The forward-looking statements and information in this press release include information relating to the business plans of Fusion, Battery, and ESI, the completion of the transactions contemplated by the BMR ESI Transaction, and the completion of the Transaction (including Exchange approval and the closing of the Transaction).
uch forward-looking statements and information reflect the current view of Fusion and are based on certain assumptions that Fusion believes are reasonable. By their nature, forward-looking statements involve known and unknown risks, uncertainties and other factors, which may cause actual results, performance or achievements, or other future events, to be materially different from any future results, performance or achievements expressed or implied by such forward-looking statements. Risks and uncertainties that may cause actual results to differ materially from those contemplated in those forward-looking statements and information include, among others, that there is no assurance that Fusion and Battery will obtain all requisite approvals for the Transaction, including the approval of the Battery shareholders or the approval of the Exchange for the Transaction (which may be conditional upon amendments to the terms of the Transaction). When relying on the Company's forward-looking statements and information to make decisions, investors and others should carefully consider the foregoing factors and other uncertainties and potential events. Fusion has assumed that the material factors referred to in the previous paragraph will not cause such forward-looking statements and information to differ materially from actual results or events. However, Fusion cautions that the foregoing material factors is not an exhaustive list and is subject to change, and there can be no assurance that such assumptions will reflect the actual outcome of such items or factors.

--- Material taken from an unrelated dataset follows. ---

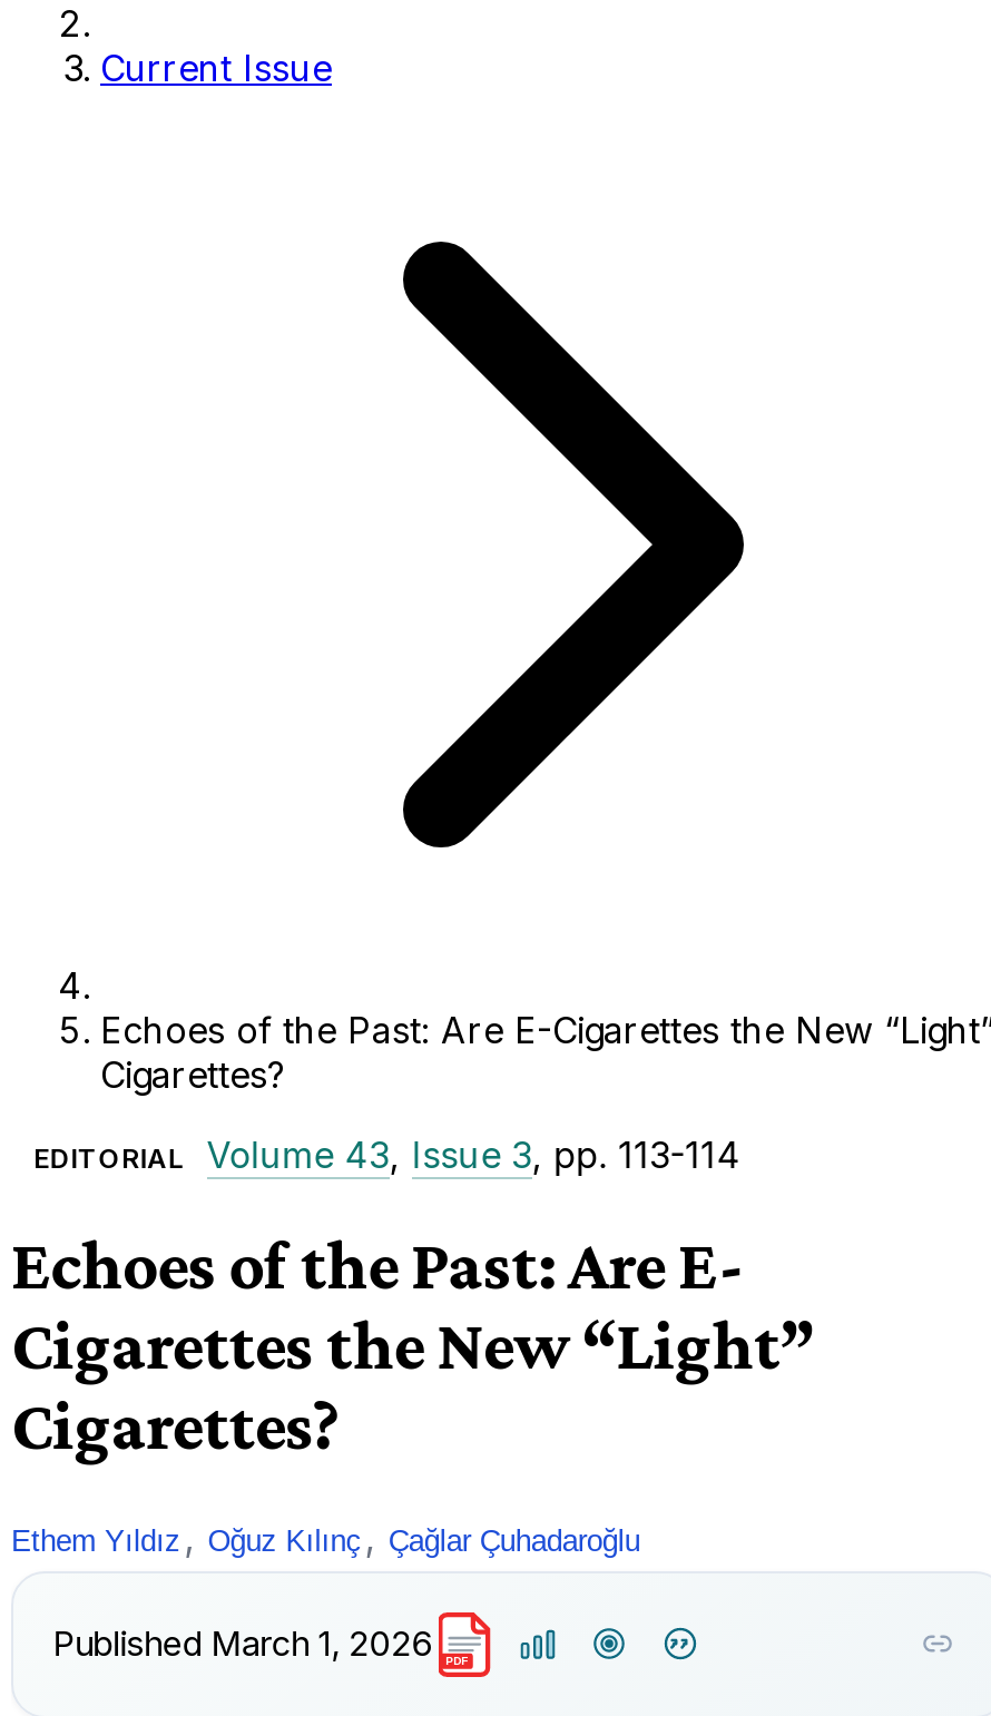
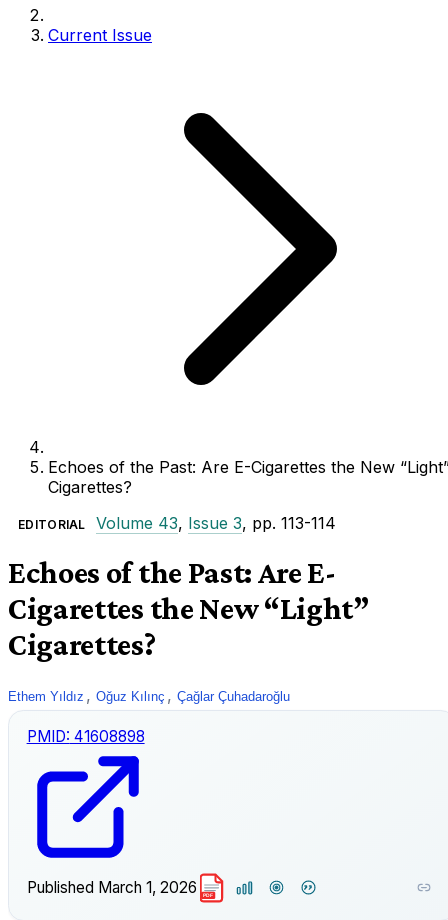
none -> [27,727,145,746] PMID: 41608898
none -> [36,755,140,859] [image]

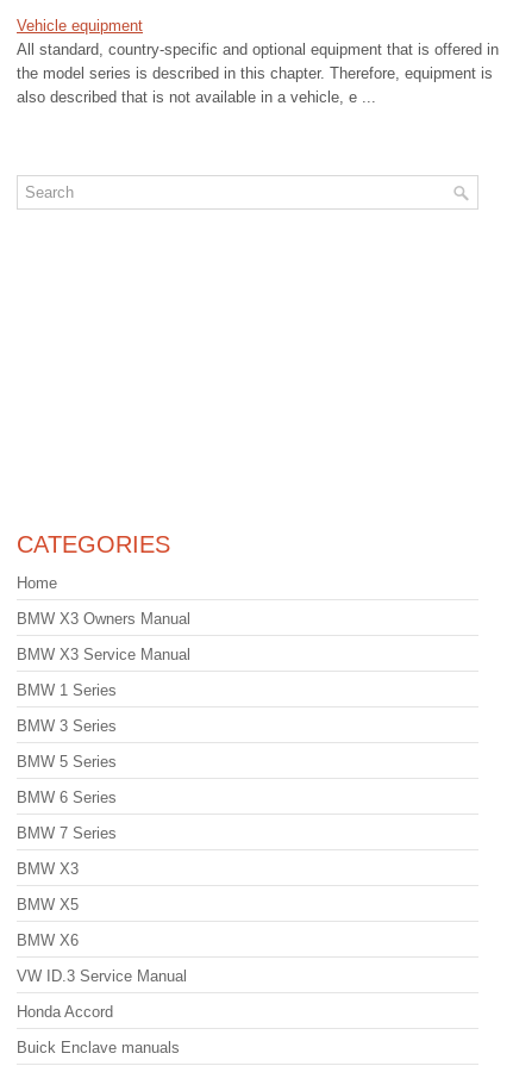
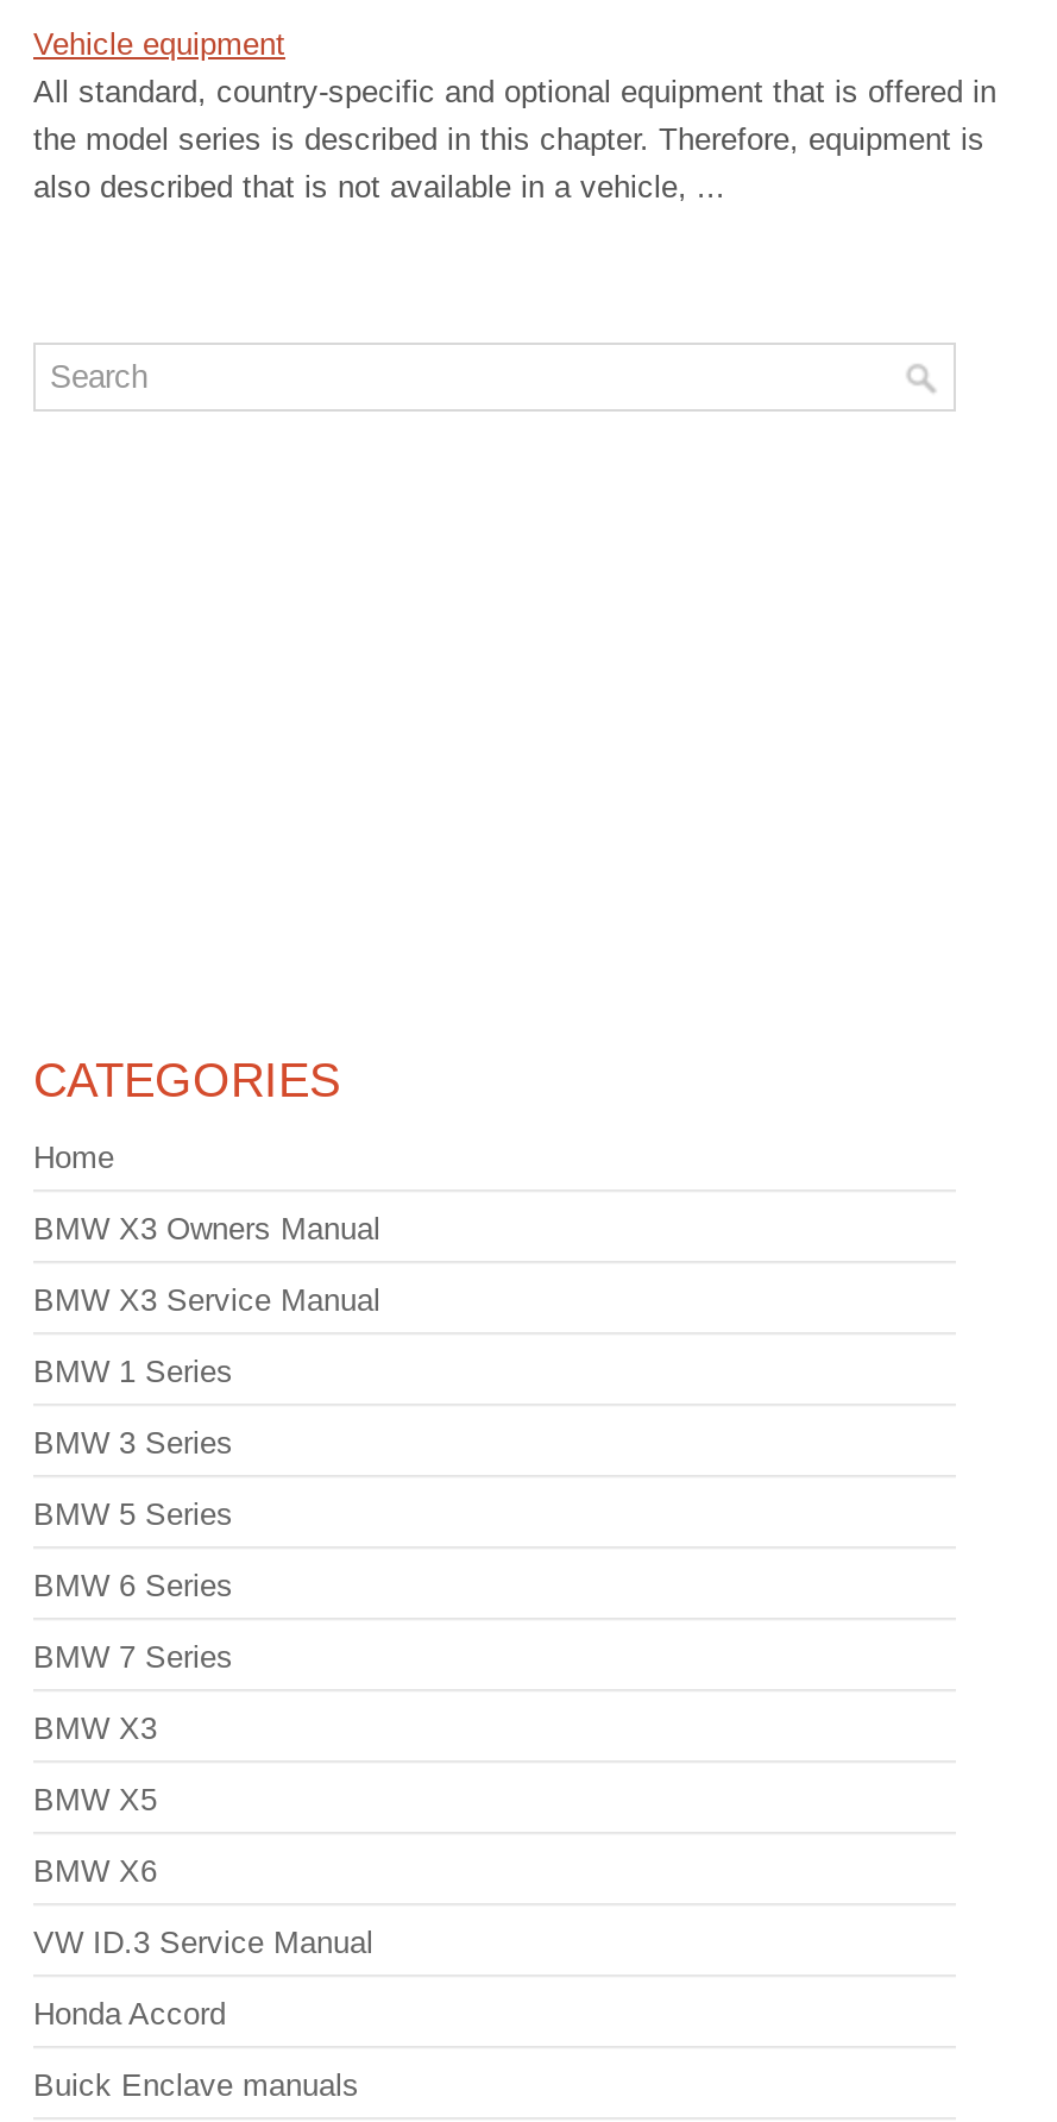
[17,88,376,106] also described that is not available in a vehicle, e ... -> [33,168,725,204] also described that is not available in a vehicle, ...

The forward-looking information contained in this press release represents the expectations of Fusion as of the date of this press release and, accordingly, is subject to change after such date. Readers should not place undue importance on forward-looking information and should not rely upon this information as of any other date. While Fusion may elect to, it does not undertake to update this information at any particular time except as required in accordance with applicable laws.